On the morning of September 11, 2001, Lieutenant Colonel Paul “Ted” Anderson noticed that his colleagues at the Pentagon were gathered around a TV. When he walked over, he learned that a plane had just crashed into the World Trade Center’s North Tower in New York City.
“I watched with them in amazement as the second airplane actually hit the second tower [at 9:03 A.M.],” says Anderson, who was then working for the secretary of the Army’s office of congressional and legislative affairs. “We watched it live, and I almost threw up.”

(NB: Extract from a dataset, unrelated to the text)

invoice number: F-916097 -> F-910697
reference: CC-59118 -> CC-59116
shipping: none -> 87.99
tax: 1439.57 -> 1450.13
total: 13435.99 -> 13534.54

Soon after, Anderson received a call from his wife at the time, a sixth grade teacher in North Carolina, who was already watching and discussing the attacks with her class. He was on the phone with her and her class when a third plane, American Airlines Flight 77, struck the Pentagon between Wedges 1 and 2. Anderson was in Wedge 2.
“The entire building literally felt like it had completely lifted off the foundation,” he says. “I said, ‘We’ve been bombed, I have to go,’ and I hung up. And I got up and I started screaming for people to get out of the office.”
The attack on the Department of Defense headquarters in Arlington, Virginia killed 189 people in the building and on the plane (including the hijackers), and may have killed more if not for the actions of civilians, service members and first responders that day.
When the plane hit the Pentagon at 9:37 A.M., it wasn’t immediately clear to those in the building what had happened. As Anderson mentions, his first thought was that it was a bomb. One security guard warned Anderson to be careful opening the exit doors, fearing the bomb was a way to scare people out of the building so shooters could gun them down.